Goal of the exercise: Produce a word-for-word copy of the listing below without its pictures.

=====

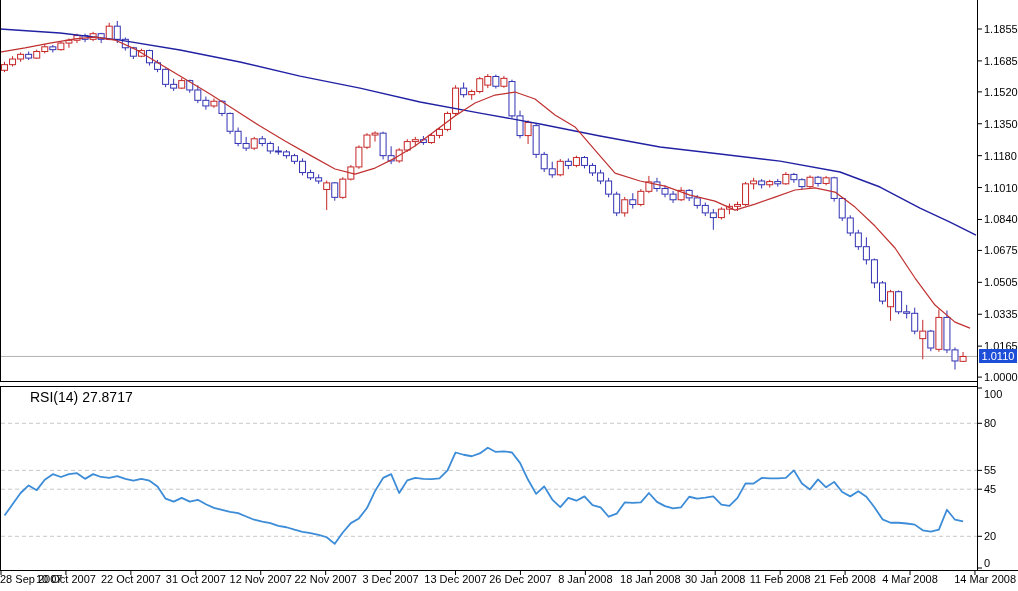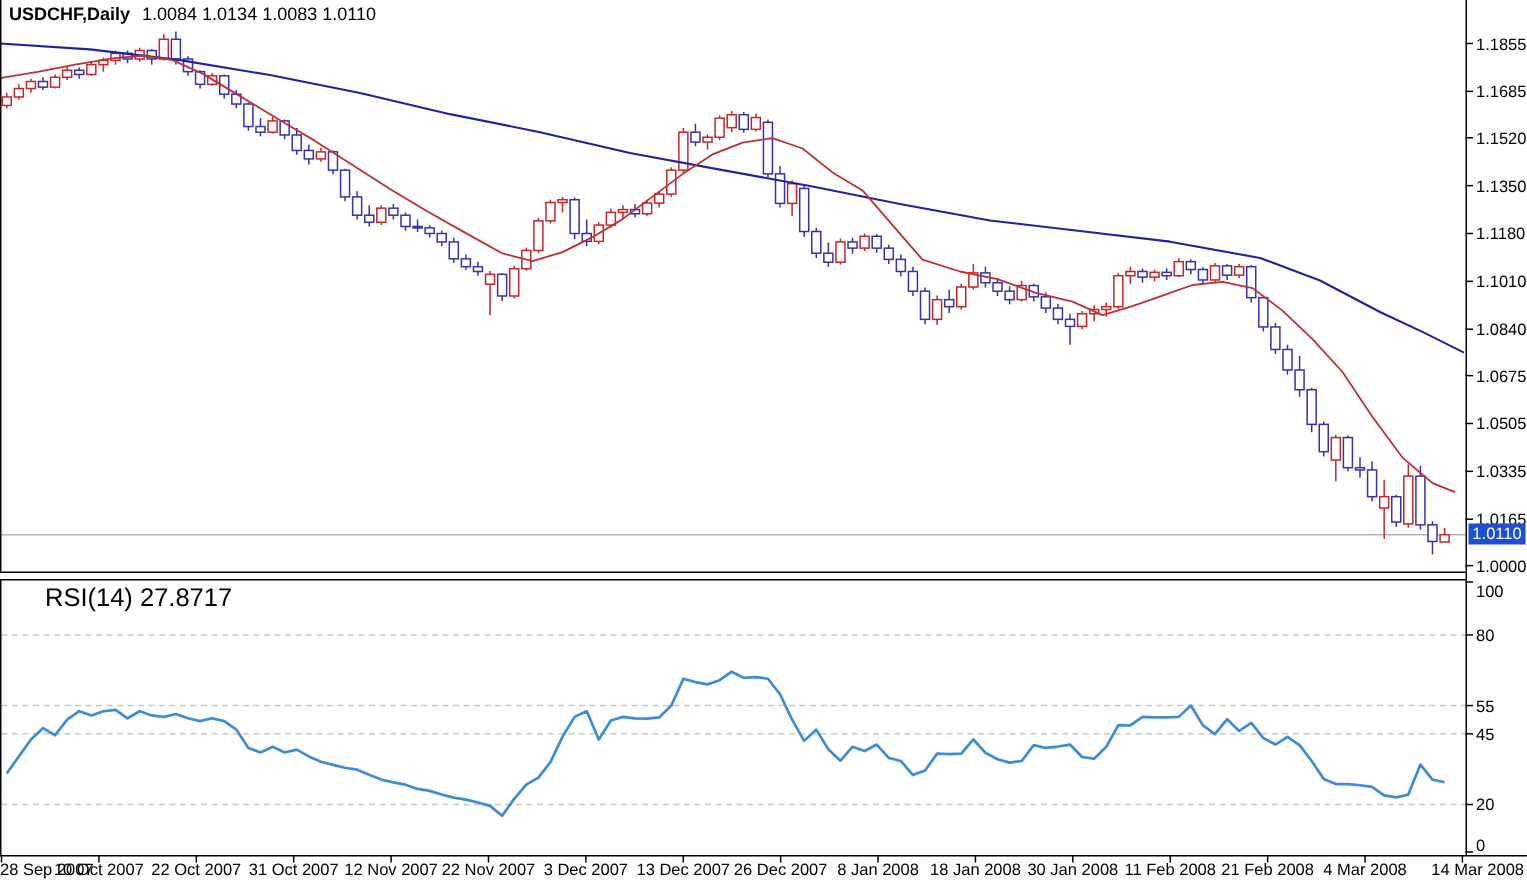--- a/index.html
+++ b/index.html
@@ -3,21 +3,21 @@
 <meta charset="utf-8">
 <style>
   html,body{margin:0;padding:0;background:#fff;}
   #chart-window{position:relative;width:1018px;height:591px;background:#fff;overflow:hidden;
     font-family:"Liberation Sans",sans-serif;}
   #chart-svg{position:absolute;left:0;top:0;}
   #chart-svg text{font-family:"Liberation Sans",sans-serif;font-size:11px;fill:#000;}
   #symbol-header{position:absolute;left:6px;top:2px;font-size:12px;color:#000;white-space:nowrap;}
   #symbol-header .sym{font-weight:bold;}
   #symbol-header .vals{font-weight:normal;margin-left:8px;}
-  #rsi-header{position:absolute;left:8px;top:389px;font-size:17px;color:#000;white-space:nowrap;padding-left:22px;}
+  #rsi-header{position:absolute;left:8px;top:389px;font-size:14px;color:#000;white-space:nowrap;padding-left:22px;}
   #price-tag{position:absolute;left:979px;top:350px;width:38px;height:14px;background:#000;color:#fff;
     font-size:11px;line-height:14px;text-align:center;}
 </style>
 </head>
 <body>
 
 <div id="chart-window">
   <svg id="chart-svg" width="1018" height="591">
       <g>
         <line x1="0" y1="356.45795148248" x2="977" y2="356.45795148248" stroke="#B4B4B4" stroke-width="1"></line>
@@ -583,21 +583,18 @@
         <line x1="780.1600000000001" y1="570" x2="780.1600000000001" y2="575" stroke="#000000"></line>
         <text x="780.1600000000001" y="583" text-anchor="middle">11 Feb 2008</text>
         <line x1="845.0900000000001" y1="570" x2="845.0900000000001" y2="575" stroke="#000000"></line>
         <text x="845.0900000000001" y="583" text-anchor="middle">21 Feb 2008</text>
         <line x1="910.0200000000001" y1="570" x2="910.0200000000001" y2="575" stroke="#000000"></line>
         <text x="910.0200000000001" y="583" text-anchor="middle">4 Mar 2008</text>
         <line x1="974.95" y1="570" x2="974.95" y2="575" stroke="#000000"></line>
         <text x="1016" y="583" text-anchor="end">14 Mar 2008</text>
       </g>
     </svg>
-  <div id="symbol-header">
-    <span class="sym">USDCHF,Daily</span><span class="vals">1.0084 1.0134 1.0083 1.0110</span>
-  </div>
   <div id="rsi-header">
     <span>RSI(14)</span>
     <span>27.8717</span>
   </div>
   <div id="price-tag" style="top: 349px; background: #1d4ed8; color: rgb(255, 255, 255);">1.0110</div>
 </div>
 
 </body></html>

=====

Result for this task:
--- a/index.html
+++ b/index.html
@@ -3,21 +3,21 @@
 <meta charset="utf-8">
 <style>
   html,body{margin:0;padding:0;background:#fff;}
   #chart-window{position:relative;width:1018px;height:591px;background:#fff;overflow:hidden;
     font-family:"Liberation Sans",sans-serif;}
   #chart-svg{position:absolute;left:0;top:0;}
   #chart-svg text{font-family:"Liberation Sans",sans-serif;font-size:11px;fill:#000;}
   #symbol-header{position:absolute;left:6px;top:2px;font-size:12px;color:#000;white-space:nowrap;}
   #symbol-header .sym{font-weight:bold;}
   #symbol-header .vals{font-weight:normal;margin-left:8px;}
-  #rsi-header{position:absolute;left:8px;top:389px;font-size:17px;color:#000;white-space:nowrap;padding-left:22px;}
+  #rsi-header{position:absolute;left:8px;top:389px;font-size:14px;color:#000;white-space:nowrap;padding-left:22px;}
   #price-tag{position:absolute;left:979px;top:350px;width:38px;height:14px;background:#000;color:#fff;
     font-size:11px;line-height:14px;text-align:center;}
 </style>
 </head>
 <body>
 
 <div id="chart-window">
   <svg id="chart-svg" width="1018" height="591">
       <g>
         <line x1="0" y1="356.45795148248" x2="977" y2="356.45795148248" stroke="#B4B4B4" stroke-width="1"></line>
@@ -583,21 +583,18 @@
         <line x1="780.1600000000001" y1="570" x2="780.1600000000001" y2="575" stroke="#000000"></line>
         <text x="780.1600000000001" y="583" text-anchor="middle">11 Feb 2008</text>
         <line x1="845.0900000000001" y1="570" x2="845.0900000000001" y2="575" stroke="#000000"></line>
         <text x="845.0900000000001" y="583" text-anchor="middle">21 Feb 2008</text>
         <line x1="910.0200000000001" y1="570" x2="910.0200000000001" y2="575" stroke="#000000"></line>
         <text x="910.0200000000001" y="583" text-anchor="middle">4 Mar 2008</text>
         <line x1="974.95" y1="570" x2="974.95" y2="575" stroke="#000000"></line>
         <text x="1016" y="583" text-anchor="end">14 Mar 2008</text>
       </g>
     </svg>
-  <div id="symbol-header">
-    <span class="sym">USDCHF,Daily</span><span class="vals">1.0084 1.0134 1.0083 1.0110</span>
-  </div>
   <div id="rsi-header">
     <span>RSI(14)</span>
     <span>27.8717</span>
   </div>
   <div id="price-tag" style="top: 349px; background: #1d4ed8; color: rgb(255, 255, 255);">1.0110</div>
 </div>
 
 </body></html>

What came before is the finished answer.